[Change detection data]
▼

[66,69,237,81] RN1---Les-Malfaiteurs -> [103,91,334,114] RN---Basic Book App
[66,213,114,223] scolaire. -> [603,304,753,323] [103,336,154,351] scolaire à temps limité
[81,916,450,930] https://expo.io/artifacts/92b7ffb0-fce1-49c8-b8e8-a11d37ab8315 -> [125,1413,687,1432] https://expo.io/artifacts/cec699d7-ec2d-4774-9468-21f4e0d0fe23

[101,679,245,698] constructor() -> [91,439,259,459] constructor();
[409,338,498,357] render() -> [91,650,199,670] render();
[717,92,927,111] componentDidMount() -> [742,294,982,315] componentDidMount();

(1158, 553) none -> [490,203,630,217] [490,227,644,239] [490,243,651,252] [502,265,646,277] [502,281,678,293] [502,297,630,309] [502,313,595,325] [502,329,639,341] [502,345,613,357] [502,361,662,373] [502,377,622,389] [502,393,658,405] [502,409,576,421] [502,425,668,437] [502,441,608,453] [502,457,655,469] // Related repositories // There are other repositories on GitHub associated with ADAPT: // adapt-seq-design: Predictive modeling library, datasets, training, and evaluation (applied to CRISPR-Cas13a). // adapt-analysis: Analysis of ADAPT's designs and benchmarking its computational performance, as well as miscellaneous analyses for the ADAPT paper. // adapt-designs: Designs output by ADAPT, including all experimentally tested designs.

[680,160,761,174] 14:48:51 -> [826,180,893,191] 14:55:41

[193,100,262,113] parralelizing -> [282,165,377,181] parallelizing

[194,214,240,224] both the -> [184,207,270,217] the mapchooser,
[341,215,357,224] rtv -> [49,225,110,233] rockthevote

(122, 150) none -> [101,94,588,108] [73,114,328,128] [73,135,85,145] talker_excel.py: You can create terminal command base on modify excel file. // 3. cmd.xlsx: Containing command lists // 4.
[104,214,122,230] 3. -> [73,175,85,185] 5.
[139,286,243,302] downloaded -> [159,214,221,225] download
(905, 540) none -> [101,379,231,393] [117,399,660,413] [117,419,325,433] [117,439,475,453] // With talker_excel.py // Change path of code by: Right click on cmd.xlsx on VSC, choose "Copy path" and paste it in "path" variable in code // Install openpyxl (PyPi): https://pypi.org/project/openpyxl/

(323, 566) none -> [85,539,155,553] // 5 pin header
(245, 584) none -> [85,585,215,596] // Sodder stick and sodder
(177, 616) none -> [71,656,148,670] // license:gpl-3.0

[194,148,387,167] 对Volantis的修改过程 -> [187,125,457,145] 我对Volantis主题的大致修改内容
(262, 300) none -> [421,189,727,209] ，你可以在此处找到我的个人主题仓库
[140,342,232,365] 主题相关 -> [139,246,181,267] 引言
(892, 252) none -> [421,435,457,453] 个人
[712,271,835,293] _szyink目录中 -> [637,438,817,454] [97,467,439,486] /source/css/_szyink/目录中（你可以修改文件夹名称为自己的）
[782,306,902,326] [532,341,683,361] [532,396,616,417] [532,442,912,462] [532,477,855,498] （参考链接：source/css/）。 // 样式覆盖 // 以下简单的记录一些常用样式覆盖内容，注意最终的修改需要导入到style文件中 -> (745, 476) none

▲

## Problem to work on
Reproduce each entry above without a single difference.

## Answer to this problem
[66,69,237,81] RN1---Les-Malfaiteurs -> [103,91,334,114] RN---Basic Book App
[66,213,114,223] scolaire. -> [603,304,753,323] [103,336,154,351] scolaire à temps limité
[81,916,450,930] https://expo.io/artifacts/92b7ffb0-fce1-49c8-b8e8-a11d37ab8315 -> [125,1413,687,1432] https://expo.io/artifacts/cec699d7-ec2d-4774-9468-21f4e0d0fe23

[101,679,245,698] constructor() -> [91,439,259,459] constructor();
[409,338,498,357] render() -> [91,650,199,670] render();
[717,92,927,111] componentDidMount() -> [742,294,982,315] componentDidMount();

(1158, 553) none -> [490,203,630,217] [490,227,644,239] [490,243,651,252] [502,265,646,277] [502,281,678,293] [502,297,630,309] [502,313,595,325] [502,329,639,341] [502,345,613,357] [502,361,662,373] [502,377,622,389] [502,393,658,405] [502,409,576,421] [502,425,668,437] [502,441,608,453] [502,457,655,469] // Related repositories // There are other repositories on GitHub associated with ADAPT: // adapt-seq-design: Predictive modeling library, datasets, training, and evaluation (applied to CRISPR-Cas13a). // adapt-analysis: Analysis of ADAPT's designs and benchmarking its computational performance, as well as miscellaneous analyses for the ADAPT paper. // adapt-designs: Designs output by ADAPT, including all experimentally tested designs.

[680,160,761,174] 14:48:51 -> [826,180,893,191] 14:55:41

[193,100,262,113] parralelizing -> [282,165,377,181] parallelizing

[194,214,240,224] both the -> [184,207,270,217] the mapchooser,
[341,215,357,224] rtv -> [49,225,110,233] rockthevote

(122, 150) none -> [101,94,588,108] [73,114,328,128] [73,135,85,145] talker_excel.py: You can create terminal command base on modify excel file. // 3. cmd.xlsx: Containing command lists // 4.
[104,214,122,230] 3. -> [73,175,85,185] 5.
[139,286,243,302] downloaded -> [159,214,221,225] download
(905, 540) none -> [101,379,231,393] [117,399,660,413] [117,419,325,433] [117,439,475,453] // With talker_excel.py // Change path of code by: Right click on cmd.xlsx on VSC, choose "Copy path" and paste it in "path" variable in code // Install openpyxl (PyPi): https://pypi.org/project/openpyxl/

(323, 566) none -> [85,539,155,553] // 5 pin header
(245, 584) none -> [85,585,215,596] // Sodder stick and sodder
(177, 616) none -> [71,656,148,670] // license:gpl-3.0

[194,148,387,167] 对Volantis的修改过程 -> [187,125,457,145] 我对Volantis主题的大致修改内容
(262, 300) none -> [421,189,727,209] ，你可以在此处找到我的个人主题仓库
[140,342,232,365] 主题相关 -> [139,246,181,267] 引言
(892, 252) none -> [421,435,457,453] 个人
[712,271,835,293] _szyink目录中 -> [637,438,817,454] [97,467,439,486] /source/css/_szyink/目录中（你可以修改文件夹名称为自己的）
[782,306,902,326] [532,341,683,361] [532,396,616,417] [532,442,912,462] [532,477,855,498] （参考链接：source/css/）。 // 样式覆盖 // 以下简单的记录一些常用样式覆盖内容，注意最终的修改需要导入到style文件中 -> (745, 476) none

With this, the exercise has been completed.